SOB NOVA DIREÇÃO


Sieyès, em sua memorável obra “O que é o terceiro Estado?[1] pauta para a Constituinte de 1789 as razões que justificavam as mudanças da sede do poder e da qualidade de representação. Ao defender e aclamar o Terceiro Estado, destacava que a presença numerosa da classe em nível social influía determinadamente nos processos produtivos e na arrecadação de imposto, fundamentando não só maior representatividade, senão mais destaque na participação na vida política e consequentemente na gestão dos assuntos públicos. O político e eclesiástico francês a que fazemos referência foi um dos âncoras da democracia representativa.
Parece tanto razoável como racional que a representação nas instituições, órgãos e os próprios poderes da soberania corresponda e seja um autêntico reflexo da estrutura e composição social, por isso, é defensável que os grupos, associações e classes sociais estejam naqueles representados em similar proporção que na sociedade civil. A violação desse equilíbrio deixa a representatividade assimétrica e a representação torna-se uma utopia.
Muitos dos problemas políticos, sociais, institucionais e as evidentes fragilidades de nossa democracia têm como origem os desvios que por tradição patológica acontecem desde a formação da República e é a causa direta de vivermos uma democracia não popular.
Quem são os culpados? Não se podendo responsabilizar mais os portugueses e a dominação cultural lusa, resulta imperativo apontar para nós mesmos, isto é, para cada um dos que compõe a nação atual. Hoje existe, visivelmente, um resultado caracterizado pela formação de uma aristocracia política, cujo núcleo forte são os caciques dos partidos políticos que tem protagonizado a vida política nacional nos últimos 30 anos. Longevidade política essa que tem impedido uma renovação significativa dos representantes e dificultado o acesso à política, ao protagonismo político e ao desempenho de cargos e funções públicas por parte do "terceiro estado”, o qual quer dizer que os grupos e classes sociais de maior representação na sociedade estão fora da classe política. 
Então, a representatividade está em crise, coberta por uma falência geral que produziu um fatal descompasso entre os interesses dos que se dizem representantes e os reais interesses daqueles que são a maioria, os que mais produzem, os que mais contribuem e em definitivo, à porção mais autêntica do povo. Exceção honrosa nos avanços é a incorporação da mulher à vida política do país, mas claramente não resolveu as falhas de representatividade.

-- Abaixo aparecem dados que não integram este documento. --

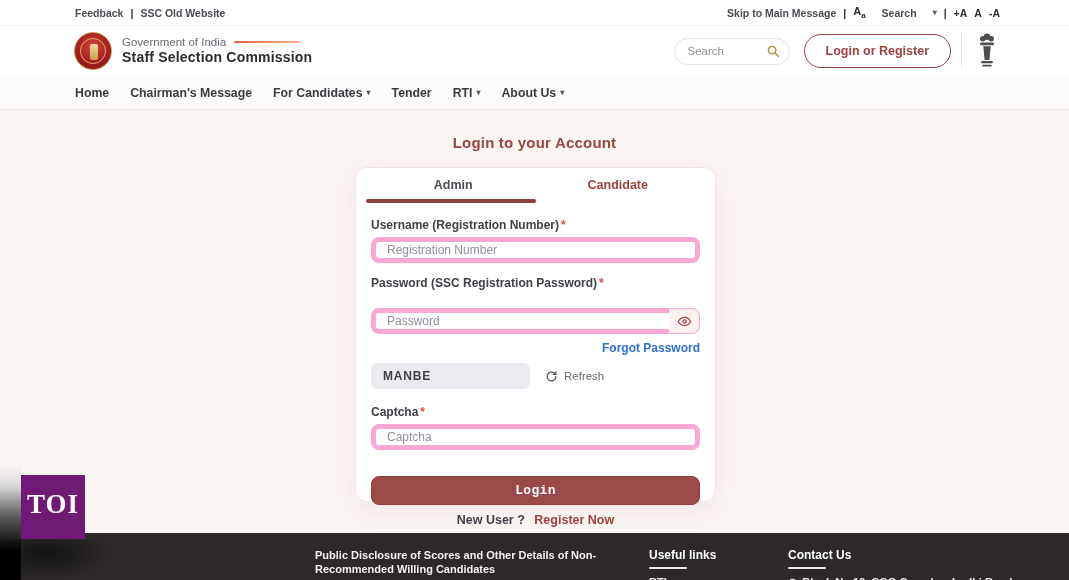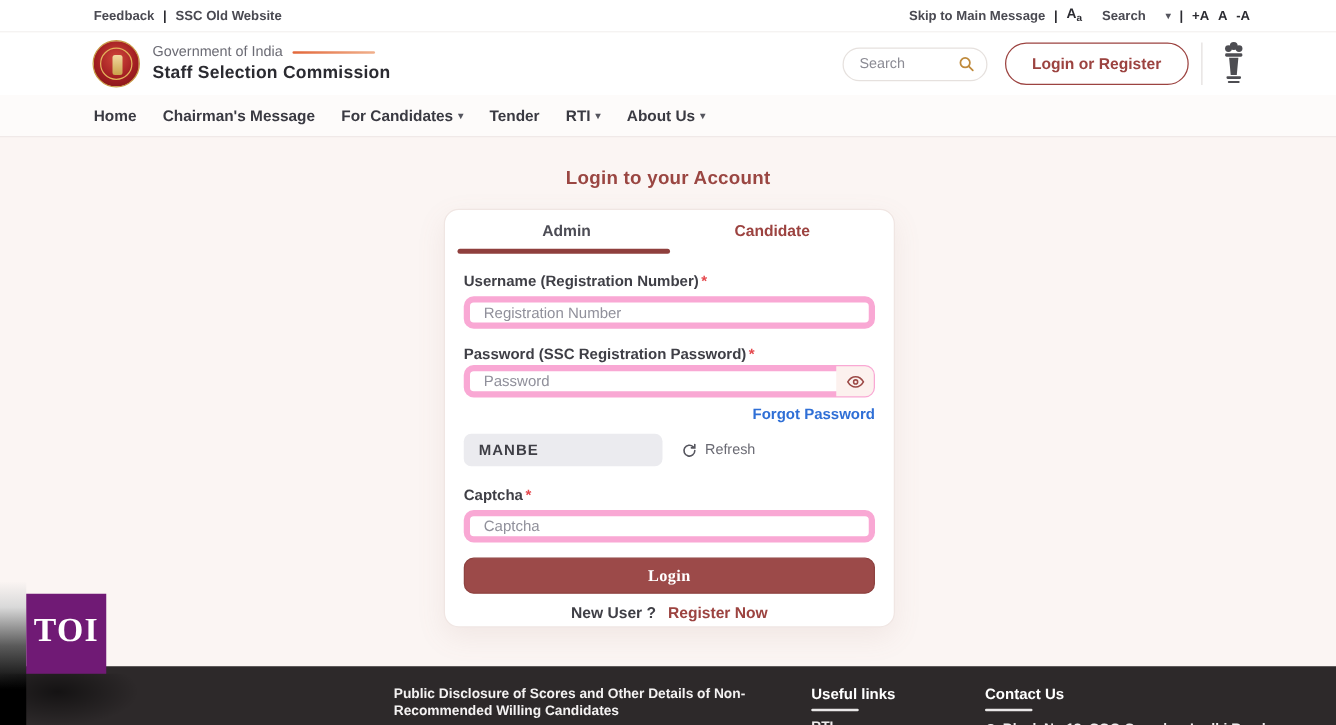"Password" .pw-wrap { margin-top: 2px -> 18px }
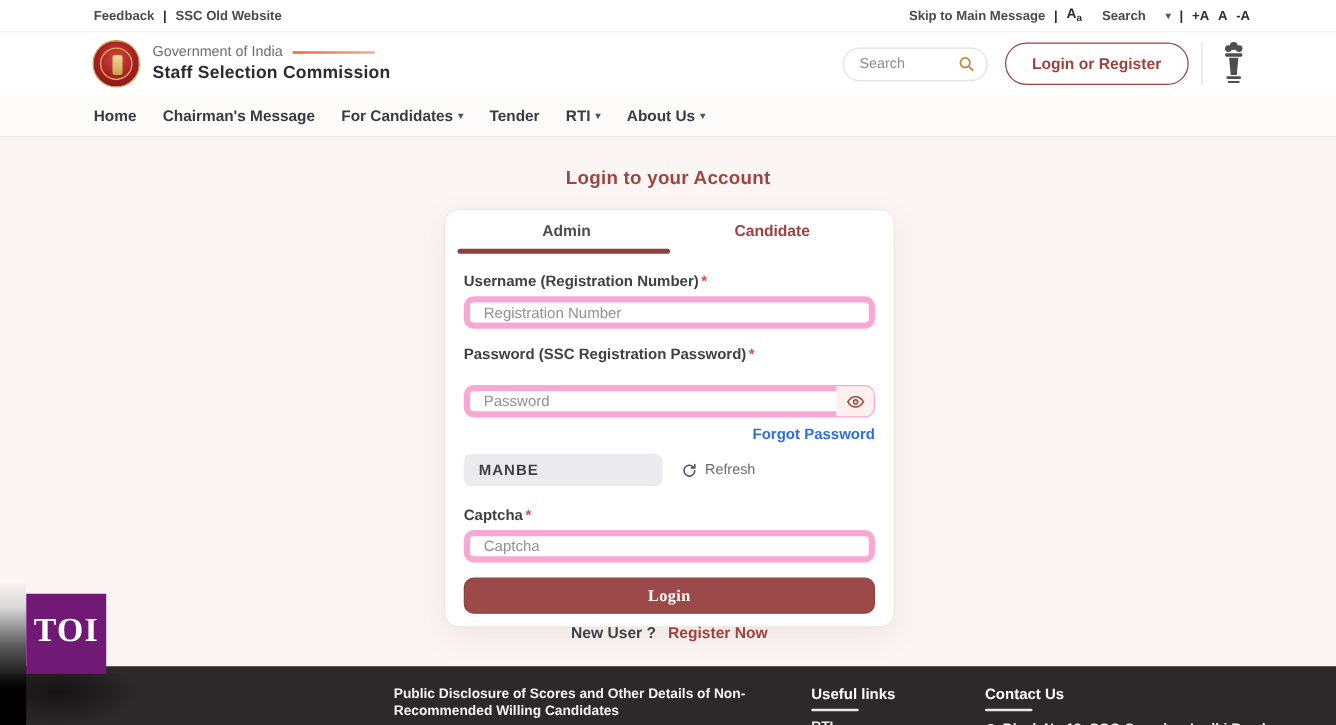"Login" .login-btn { font-family: Liberation Serif, serif -> Liberation Mono, monospace; margin-top: 12px -> 26px }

Urge voltar ao Sieyés, e pôr os mandos da democracia representativa, em caráter de urgência, sob nova direção.
A repetida incapacidade das massas populares de governar e a consequente falácia de que a política deve ser feita pelos que possuem "preparação” deve ser banida definitivamente. 
Os partidos políticos tradicionais e seus canais democráticos de participação devem ser renovados e popularizados, ou simplesmente enfrentados por novos partidos políticos cujos alicerces sociais deverão ser representantes eleitos nas bases pelos seus pares, sempre sob a possibilidade de revogação do mandato, em caso de desvio de conduta.
A institucionalização da “prestação de contas” dos representantes não diminuiria a democracia representativa, mas a fortaleceria.
Uma ótima oportunidade para mudanças imediatas e melhorias quanto a direção do país está por chegar e deve ser aproveitada, sob pena de trocar a representatividade democrática, que nos faz melhor, por uma tirania aristocrática que não seria nem representativa nem democrática.



[1] SIEYÈS, Emmanuel Joseph. A Constituinte Burguesa (Qu’est-ce que le Tiers État?). 6 ed. Rio de Janeiro: Freitas Bastos, 2015.